__TASK DETAILS__
The expected answer is the set of lines in the data below between the line holding "background:#5eead4; border-radius:8px; display:flex;" and the line holding "transform:translateY(-50%); font-size:13px; font-weight:700;", inclusive, written out exactly.

__DATA PROVIDED__
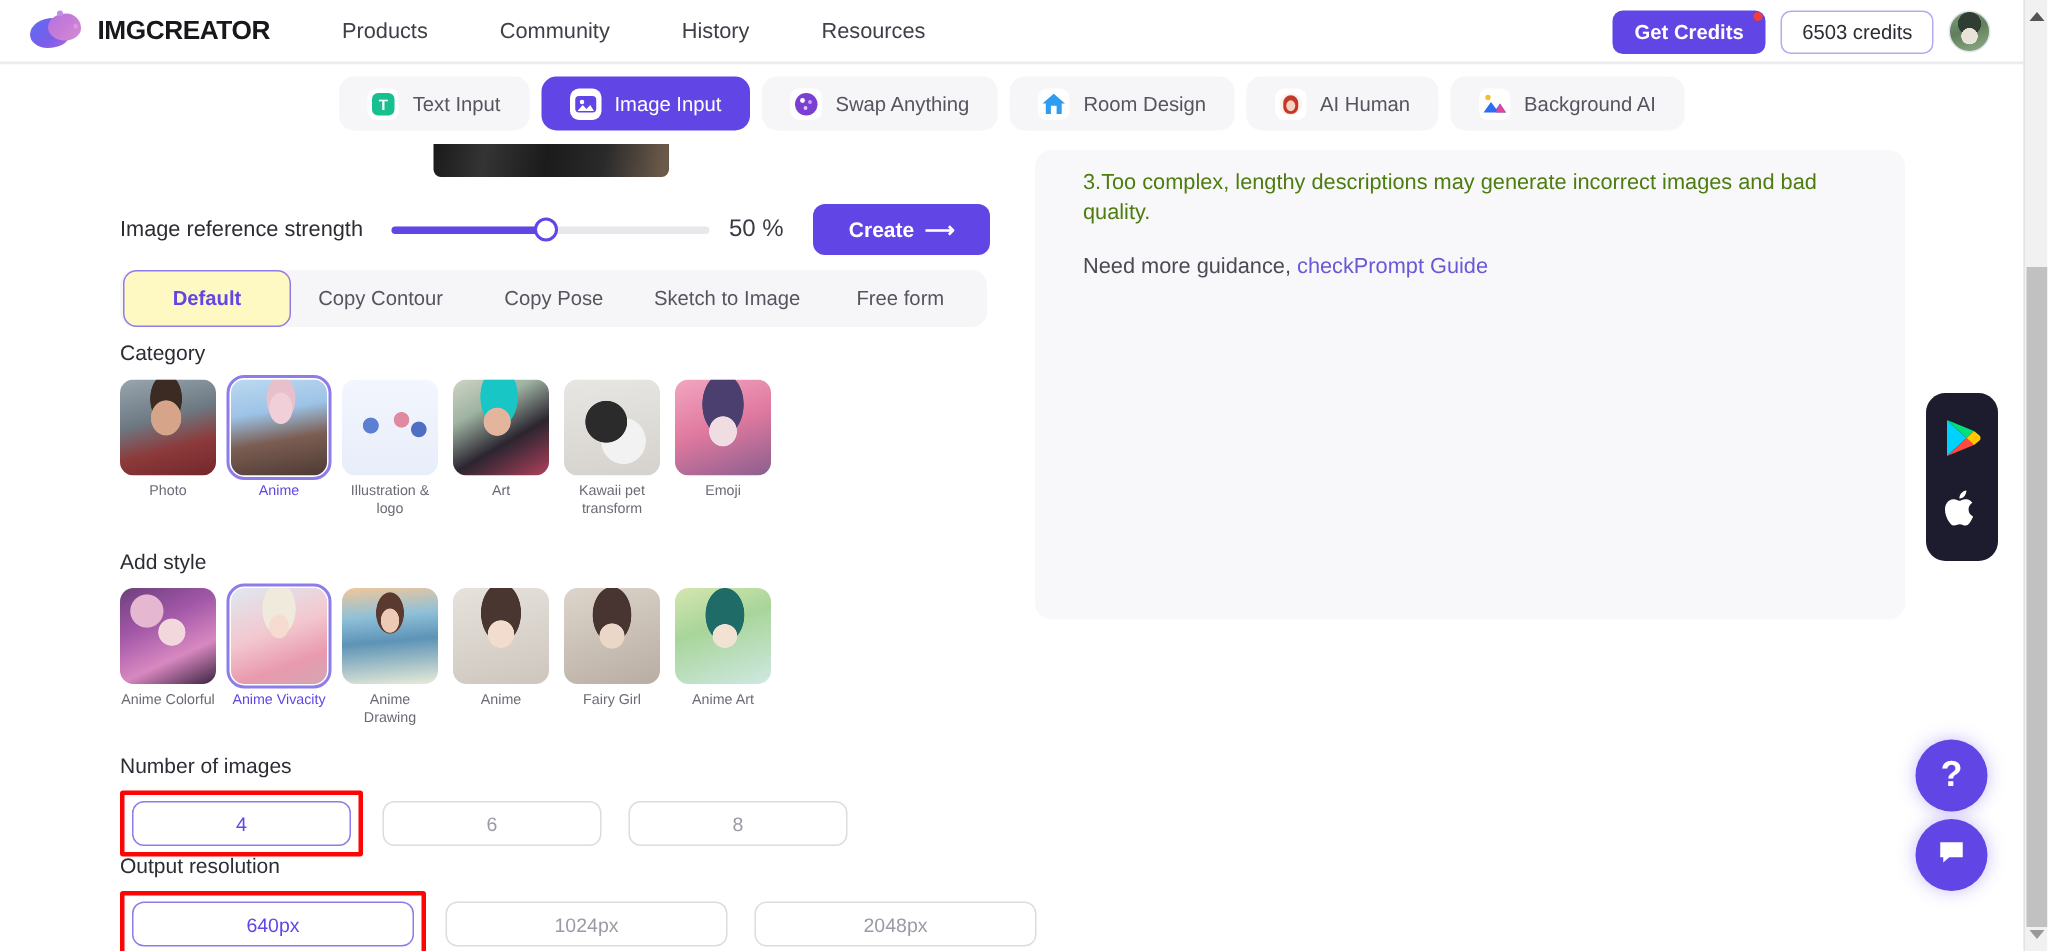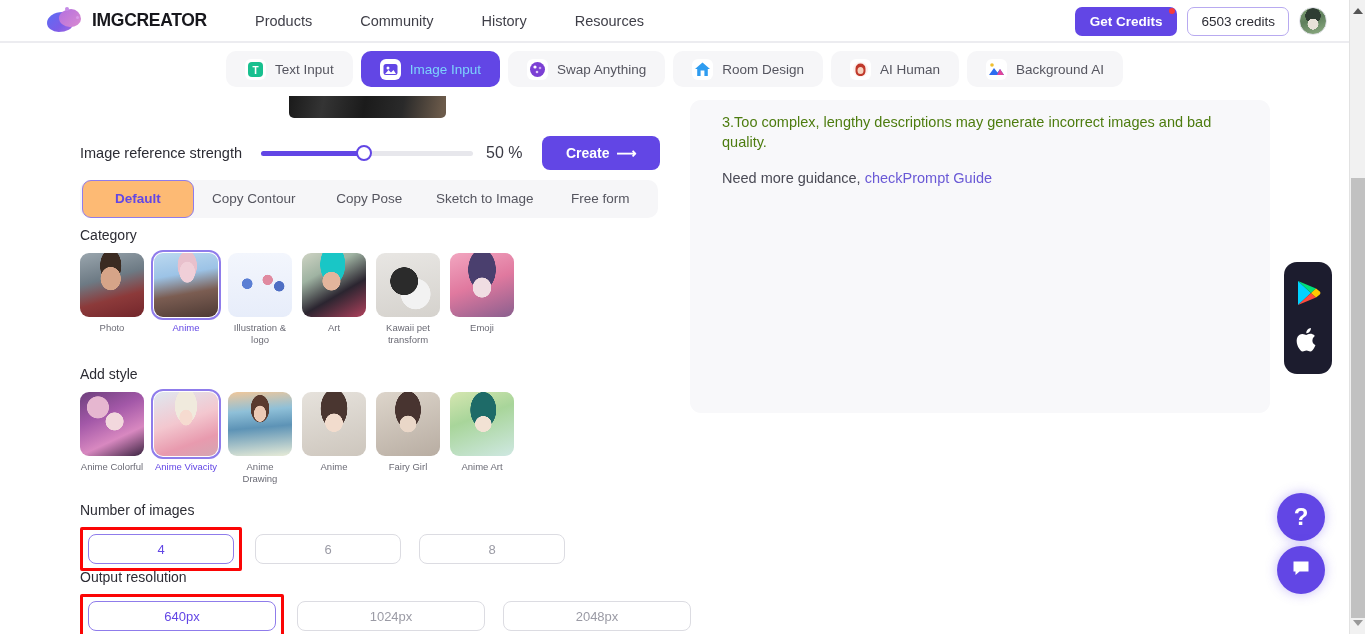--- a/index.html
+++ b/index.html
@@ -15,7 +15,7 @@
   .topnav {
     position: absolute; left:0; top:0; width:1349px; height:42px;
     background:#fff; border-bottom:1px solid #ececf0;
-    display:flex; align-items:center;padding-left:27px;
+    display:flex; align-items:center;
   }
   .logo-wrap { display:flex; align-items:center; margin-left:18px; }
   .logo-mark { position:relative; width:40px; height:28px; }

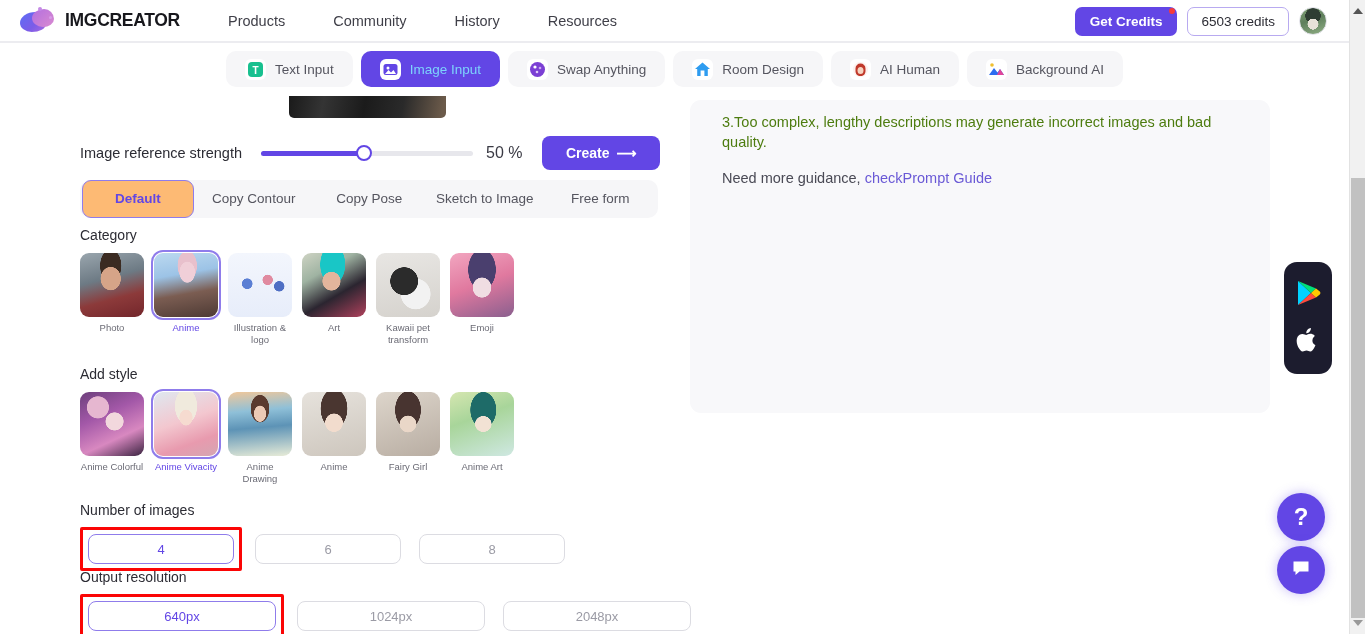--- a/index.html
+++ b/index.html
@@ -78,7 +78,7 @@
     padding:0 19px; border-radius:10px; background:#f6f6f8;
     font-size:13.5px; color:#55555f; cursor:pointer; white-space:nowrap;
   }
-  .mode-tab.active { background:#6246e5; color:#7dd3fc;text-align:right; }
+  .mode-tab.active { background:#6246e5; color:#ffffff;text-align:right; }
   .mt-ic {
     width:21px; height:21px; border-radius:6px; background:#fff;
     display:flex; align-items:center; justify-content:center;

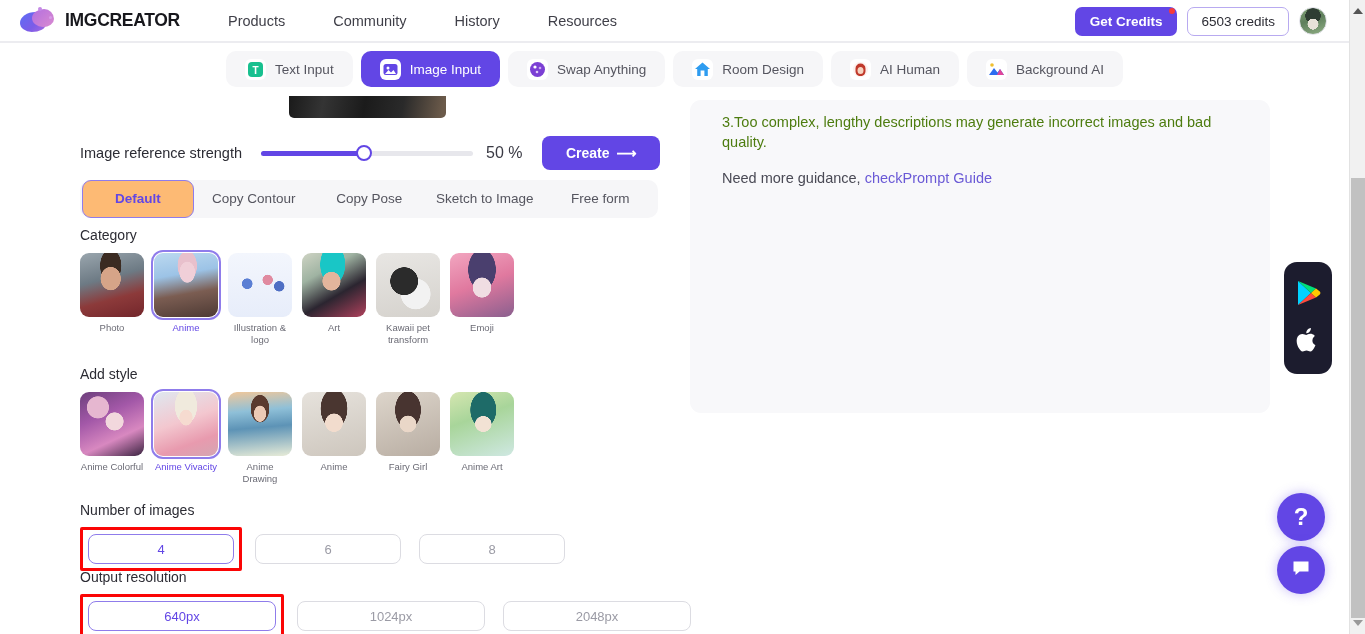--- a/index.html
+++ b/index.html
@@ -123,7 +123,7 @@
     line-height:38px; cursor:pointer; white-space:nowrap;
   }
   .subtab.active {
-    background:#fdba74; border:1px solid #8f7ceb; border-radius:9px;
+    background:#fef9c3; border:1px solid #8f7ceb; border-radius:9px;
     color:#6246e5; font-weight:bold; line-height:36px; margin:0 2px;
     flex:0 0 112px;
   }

...

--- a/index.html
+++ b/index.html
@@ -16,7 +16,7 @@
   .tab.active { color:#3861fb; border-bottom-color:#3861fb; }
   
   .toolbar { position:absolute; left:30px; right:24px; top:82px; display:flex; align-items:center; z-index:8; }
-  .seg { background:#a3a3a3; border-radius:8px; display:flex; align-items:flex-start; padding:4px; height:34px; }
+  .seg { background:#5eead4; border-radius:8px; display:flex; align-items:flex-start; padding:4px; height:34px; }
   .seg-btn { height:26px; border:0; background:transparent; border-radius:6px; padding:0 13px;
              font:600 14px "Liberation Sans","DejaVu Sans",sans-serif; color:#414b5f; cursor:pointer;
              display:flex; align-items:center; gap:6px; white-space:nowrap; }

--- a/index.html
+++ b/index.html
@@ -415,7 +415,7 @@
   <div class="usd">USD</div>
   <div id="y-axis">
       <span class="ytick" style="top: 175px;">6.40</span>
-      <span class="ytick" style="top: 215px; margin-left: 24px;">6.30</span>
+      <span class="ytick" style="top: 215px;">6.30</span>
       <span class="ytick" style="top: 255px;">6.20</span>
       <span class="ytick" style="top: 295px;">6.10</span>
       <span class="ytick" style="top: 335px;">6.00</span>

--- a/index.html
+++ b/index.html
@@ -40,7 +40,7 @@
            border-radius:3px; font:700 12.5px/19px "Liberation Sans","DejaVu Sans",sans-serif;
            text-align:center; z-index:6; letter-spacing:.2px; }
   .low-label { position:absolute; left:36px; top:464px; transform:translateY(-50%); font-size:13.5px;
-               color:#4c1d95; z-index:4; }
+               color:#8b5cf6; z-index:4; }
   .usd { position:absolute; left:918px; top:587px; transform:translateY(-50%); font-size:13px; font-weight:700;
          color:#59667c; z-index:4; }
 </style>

__RESULT FOR THIS EXERCISE__
+  .seg { background:#5eead4; border-radius:8px; display:flex; align-items:flex-start; padding:4px; height:34px; }
   .seg-btn { height:26px; border:0; background:transparent; border-radius:6px; padding:0 13px;
              font:600 14px "Liberation Sans","DejaVu Sans",sans-serif; color:#414b5f; cursor:pointer;
              display:flex; align-items:center; gap:6px; white-space:nowrap; }

--- a/index.html
+++ b/index.html
@@ -415,7 +415,7 @@
   <div class="usd">USD</div>
   <div id="y-axis">
       <span class="ytick" style="top: 175px;">6.40</span>
-      <span class="ytick" style="top: 215px; margin-left: 24px;">6.30</span>
+      <span class="ytick" style="top: 215px;">6.30</span>
       <span class="ytick" style="top: 255px;">6.20</span>
       <span class="ytick" style="top: 295px;">6.10</span>
       <span class="ytick" style="top: 335px;">6.00</span>

--- a/index.html
+++ b/index.html
@@ -40,7 +40,7 @@
            border-radius:3px; font:700 12.5px/19px "Liberation Sans","DejaVu Sans",sans-serif;
            text-align:center; z-index:6; letter-spacing:.2px; }
   .low-label { position:absolute; left:36px; top:464px; transform:translateY(-50%); font-size:13.5px;
-               color:#4c1d95; z-index:4; }
+               color:#8b5cf6; z-index:4; }
   .usd { position:absolute; left:918px; top:587px; transform:translateY(-50%); font-size:13px; font-weight:700;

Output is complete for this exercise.